- THE PROBLEM
Scan the entries below for the word "Graphic", then copy each line that holds it.

[Items listed in a dataset]
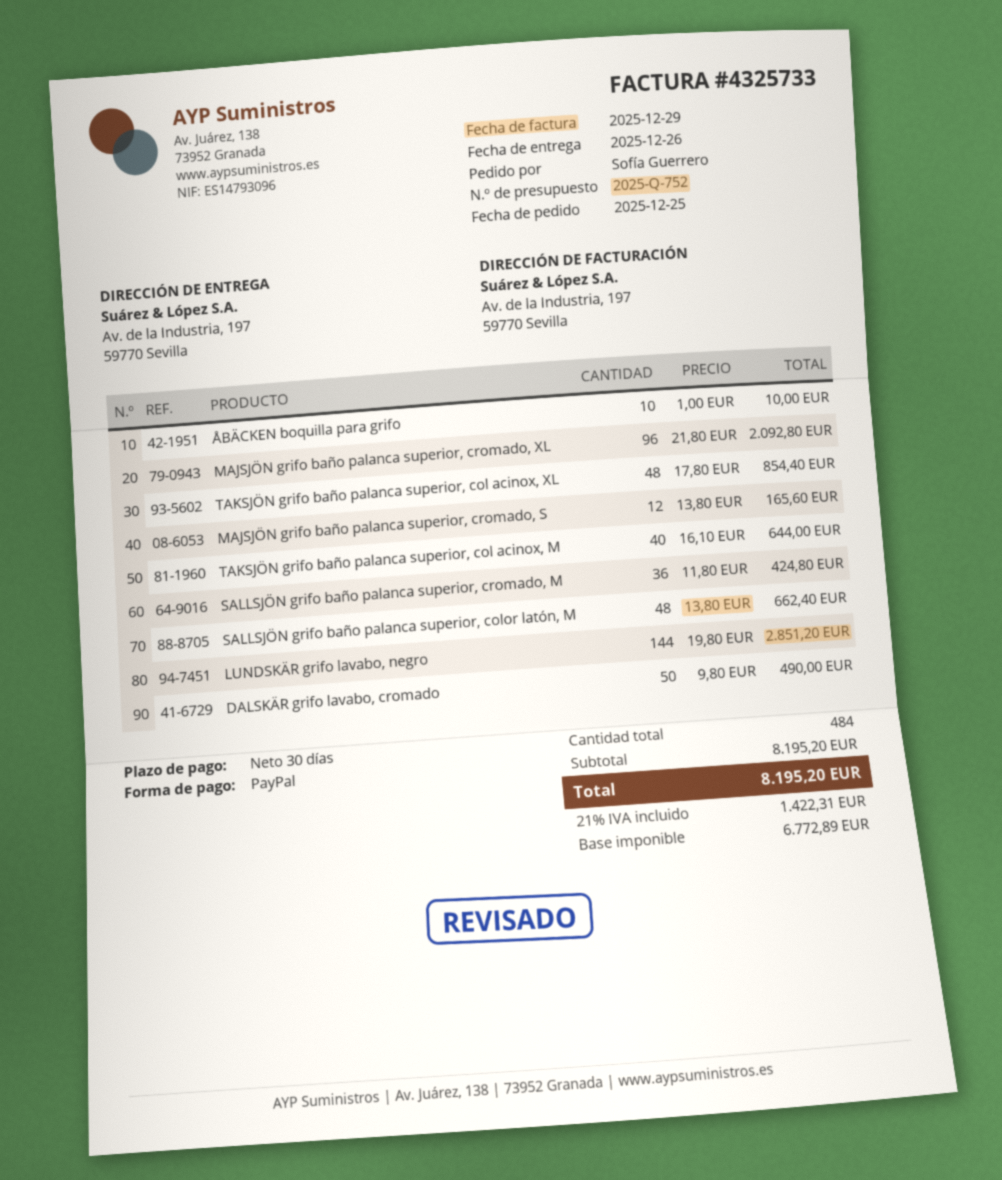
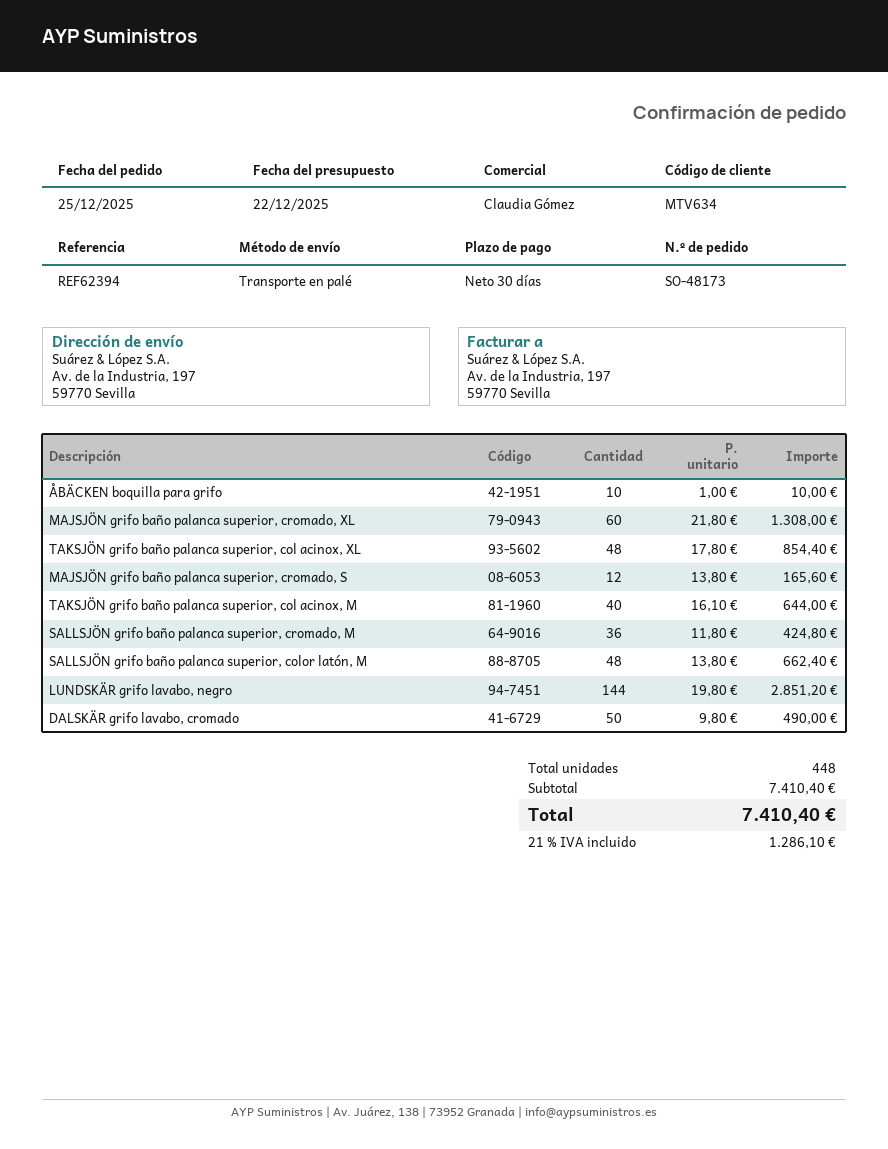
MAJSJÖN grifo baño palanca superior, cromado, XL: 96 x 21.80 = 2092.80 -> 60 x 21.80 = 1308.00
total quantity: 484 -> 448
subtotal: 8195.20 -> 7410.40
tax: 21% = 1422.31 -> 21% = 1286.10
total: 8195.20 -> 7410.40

...

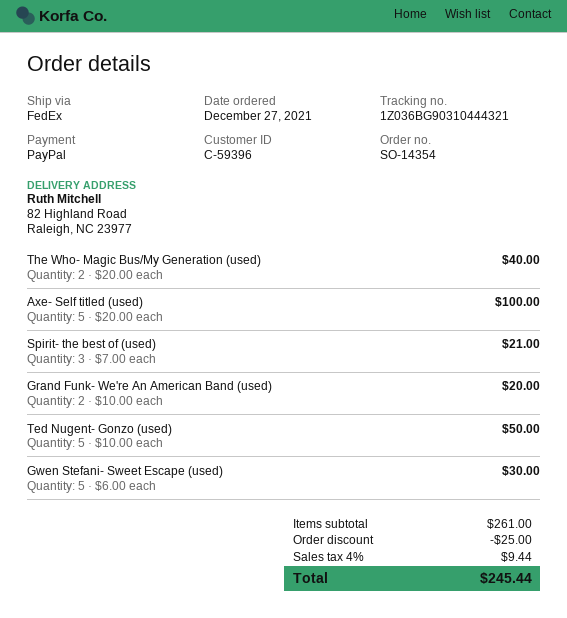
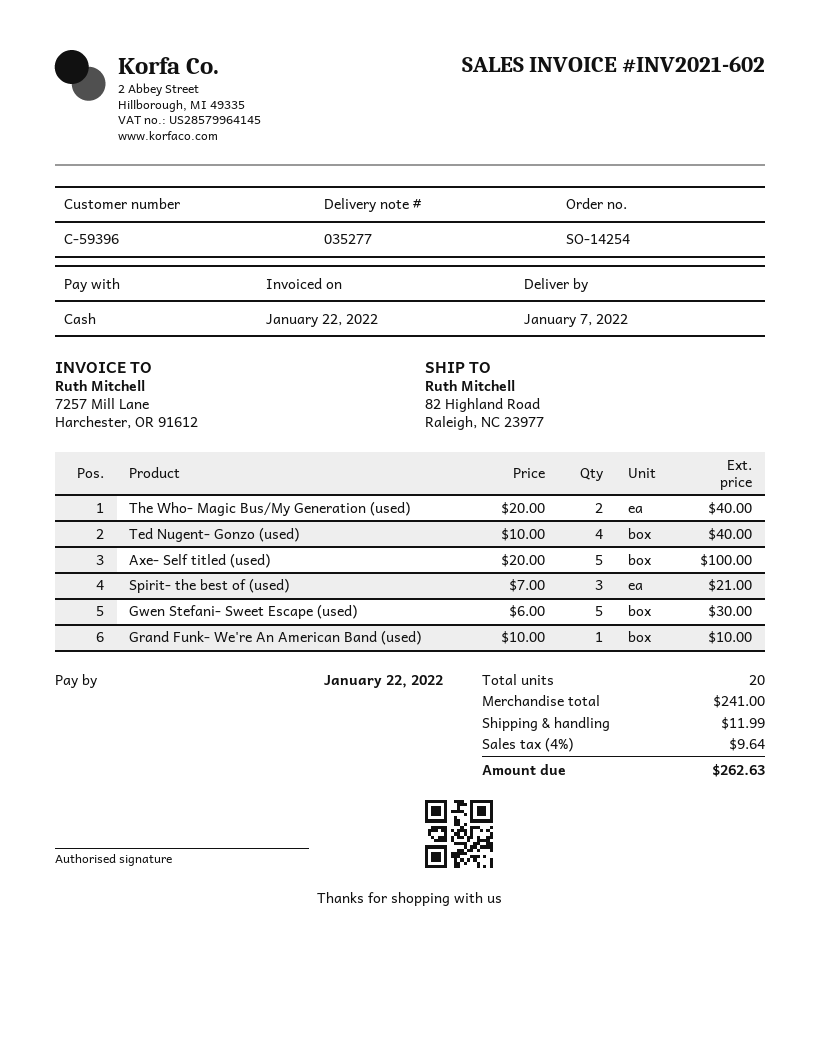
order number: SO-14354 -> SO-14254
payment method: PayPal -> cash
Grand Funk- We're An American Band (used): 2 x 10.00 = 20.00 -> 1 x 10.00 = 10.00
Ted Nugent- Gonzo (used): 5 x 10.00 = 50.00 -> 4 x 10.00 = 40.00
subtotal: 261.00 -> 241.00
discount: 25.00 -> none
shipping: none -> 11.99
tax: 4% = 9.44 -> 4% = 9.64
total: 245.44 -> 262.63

* * *

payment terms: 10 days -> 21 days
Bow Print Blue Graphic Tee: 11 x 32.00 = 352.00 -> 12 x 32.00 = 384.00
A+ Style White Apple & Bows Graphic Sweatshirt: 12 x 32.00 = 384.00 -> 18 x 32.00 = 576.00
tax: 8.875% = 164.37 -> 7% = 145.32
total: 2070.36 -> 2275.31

- RESPONSE BELOW
Bow Print Blue Graphic Tee: 11 x 32.00 = 352.00 -> 12 x 32.00 = 384.00
A+ Style White Apple & Bows Graphic Sweatshirt: 12 x 32.00 = 384.00 -> 18 x 32.00 = 576.00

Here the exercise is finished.